IBRC entitled to proceed with Quinn appeal

Supreme Court says IBRC can appeal High Court decision on Quinn claims

Seán Quinn Snr (R) pictured with his son SeánJnr. Photograph: Cyril Byrne/The Irish Times

Seán Quinn Snr (R) pictured with his son SeánJnr. Photograph: Cyril Byrne/The Irish Times

 

The Supreme Court has ruled IBRC is entitled to proceed with a preliminary appeal against a significant High Court decision allowing Seán Quinn’s family litigate claims the former Anglo Irish Bank unlawfully “shovelled” € 2.34bn loans into Quinn companies to shore up its plummeting share price.

Mrs Patricia Quinn and her five children had argued the special liquidators of IBRC (formerly Anglo) were not entitled to appeal that February 2012 decision of Mr Justice Peter Charleton until after their main action denying liability for the loans was heard.

Today, a three judge Supreme Court ruled there was nothing to prevent IBRC appealing Mr Justice Charleton’s decision prior to that full hearing.

Giving the court’s ruling, Mr Justice Nial Fennelly said there was no basis to arguments made on behalf of the Quinns that the High Court could, at any stage, have imposed any restriction on the timing of the appeal.

He also found Mr Justice Peter Kelly, when dealing with issues in the Commercial Court litigation, had not placed any restrictions on the bank’s right to appeal. While Mr Justice Kelly had referred to a “modular” hearing, it was clear the judge was deciding a specific point should be decided as a preliminary issue of law in advance of the trial, he added.

In their main action, the Quinns claim Anglo illegally made € 2.34bn loans from September 2007 to fund margin calls on Contract for Difference positions built up by Seán Quinn senior in Anglo from 2005 through a Madeira-registered company, Bazzely, owned by the Quinn children.

In February 2012, Mr Justice Charleton ruled the Quinns may, in their action, litigate claims the loans breached Section 60 of the Companies Act and the Market Abuse Regulations.

IBRC had argued the Quinns should not be allowed make those claims but Mr Justice Peter Charleton in February 2012 said it would be contrary to public policy to shut out the Quinns from responding to the “flagrant illegality” alleged against Anglo and Seán Quinn.

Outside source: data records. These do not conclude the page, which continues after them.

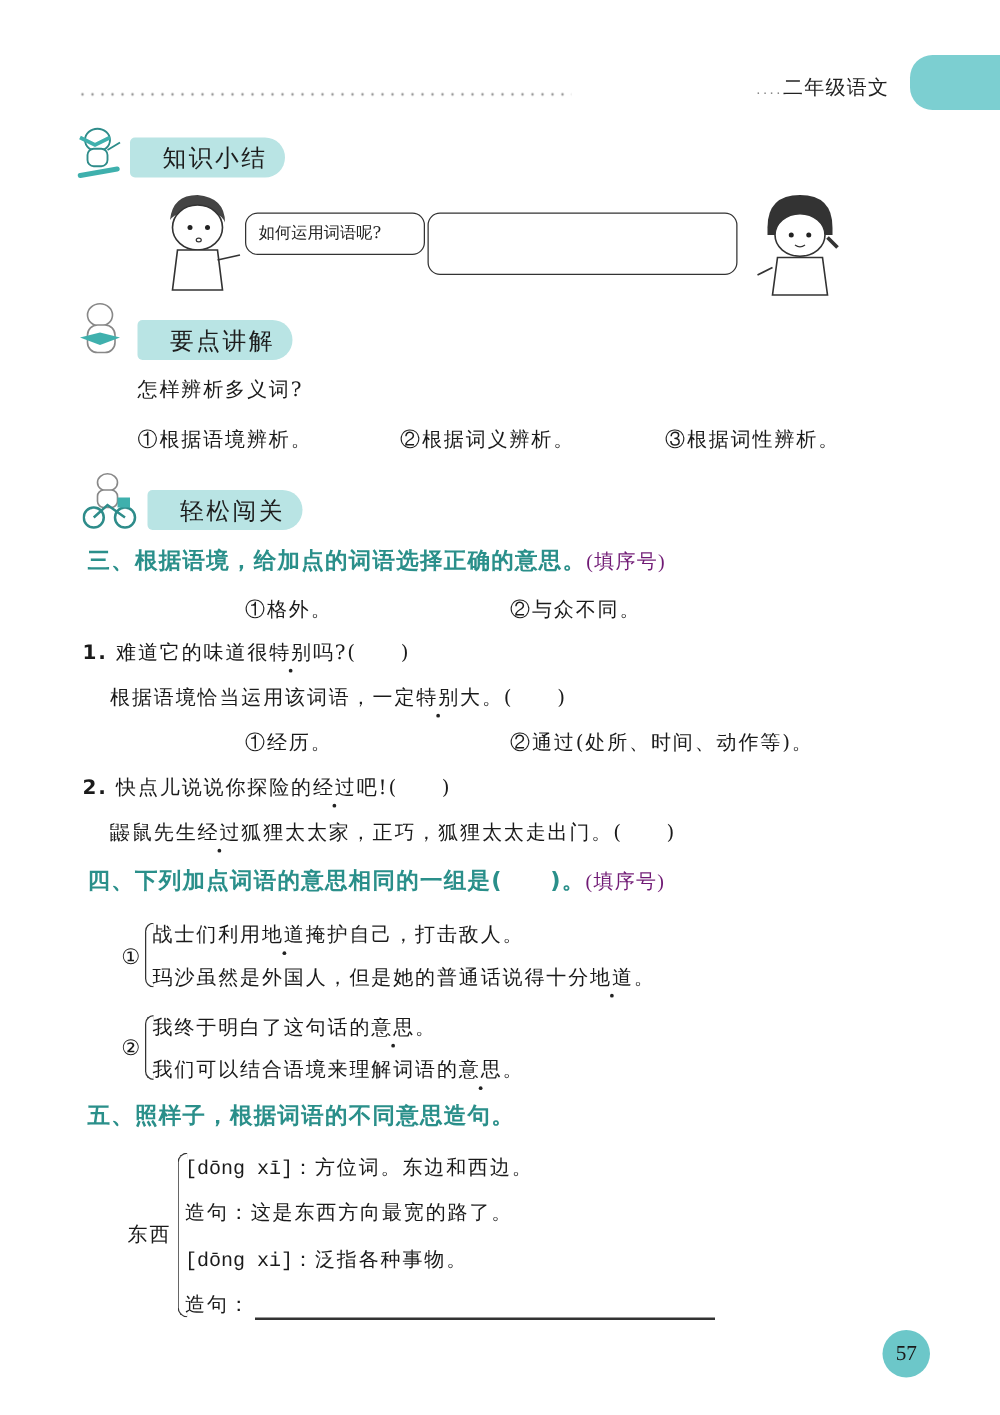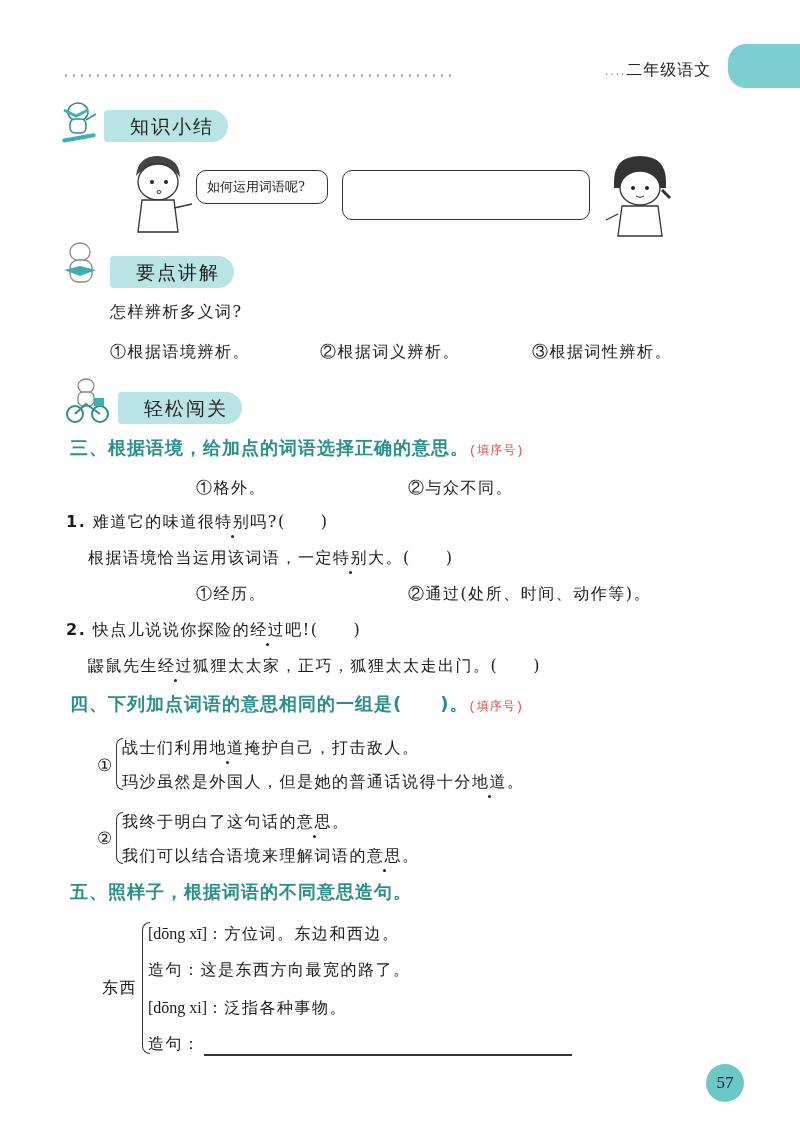"如何运用词语呢?" div.bubble { width: 132px -> 144px }
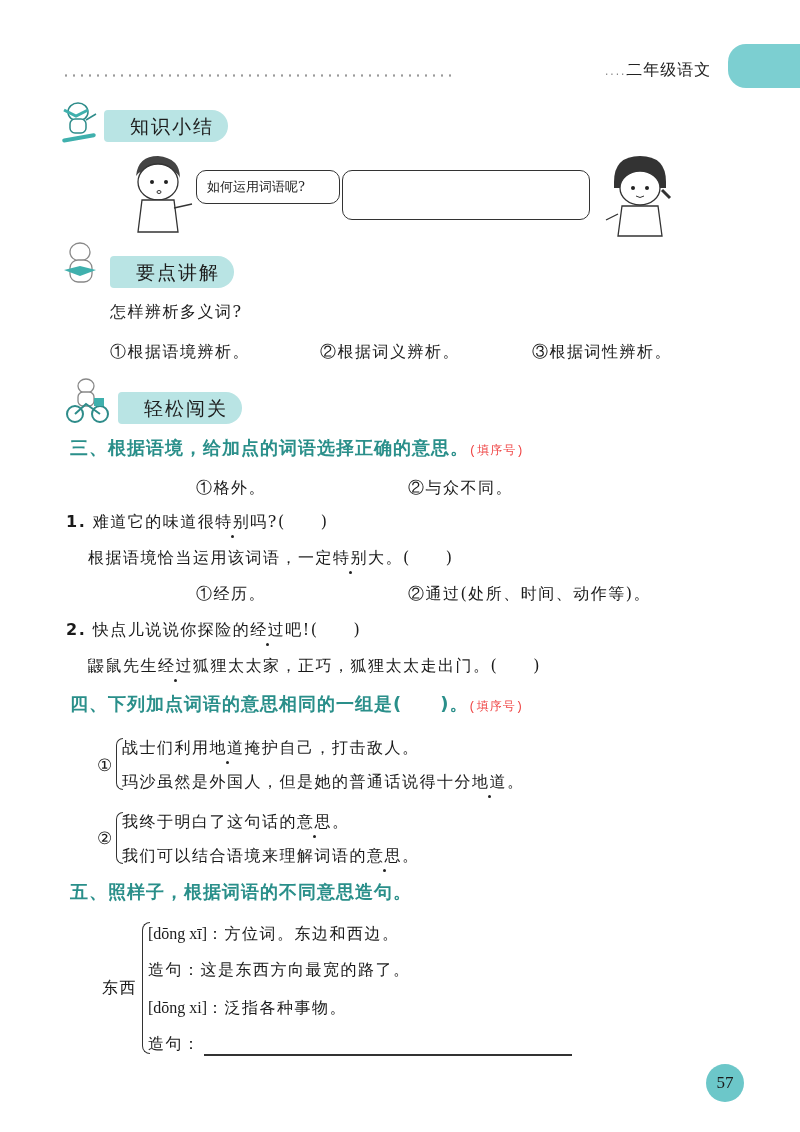"(填序号)" .q-title .plain { color: #ef4444 -> #701a75; font-family: Liberation Mono, monospace -> Liberation Serif, serif; font-size: 12px -> 16px }
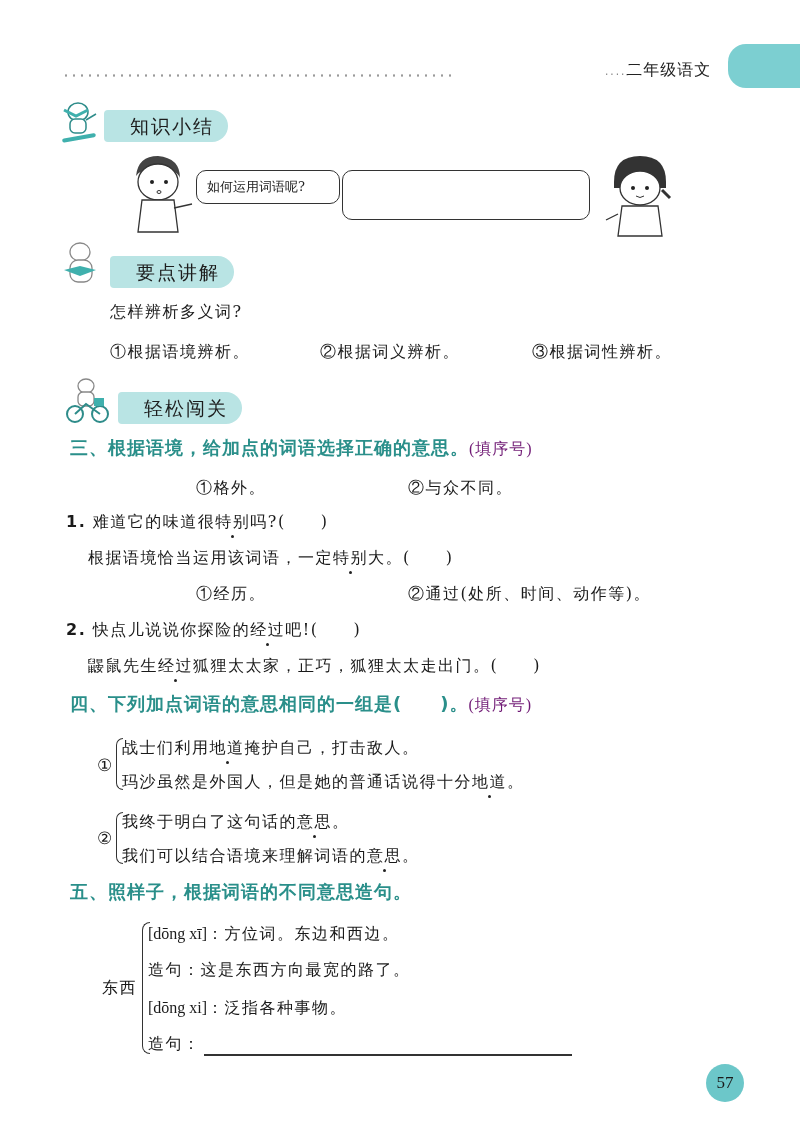"[dōng xī]" .pinyin { font-family: Liberation Serif, serif -> Liberation Mono, monospace }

He ruled the family are entitled to advance claims they can avoid liability for loans if they prove those loans were made for “wholesale” market manipulation in breach of Irish and European law.

He added there may be a portion of “legitimate debt” involved, a reference to the bank’s claim that € 500m loans are unrelated to the allegedly unlawful loans. That could result in a proper apportionment of legitimate and illegitimate debt at the end of this case if the Quinns proved their claims, he noted.

He rejected the bank’s claims the EC 2003 Market Abuse Directive and other laws “ring-fenced” matters to the extent the courts cannot prevent enforcement of an illegal contract.

The illegality defence rests ultimately on principles of public policy that courts will not assist a plaintiff guilty of illegal or grossly immoral conduct of which the courts should take notice, he said.

The bank had argued, if the family proved the loans were issued in breach of Market Abuse Regulations 2005 and the ban in Section 60 of the Companies Act on a company providing financial assistance to buy its own shares, the loans must stand with the family’s only remedy being statutory penalties including a maximum € 10m fine and/or a ten year jail term.

Allowing a share transaction to be unwound would “cause chaos” in the marketplace, it argued.

At the request of the Director of Public Prosecutions, the main action has been deferred pending the hearing of criminal proceedings against former Anglo Chairman Seán Fitzpatrick and other former senior executives of the bank.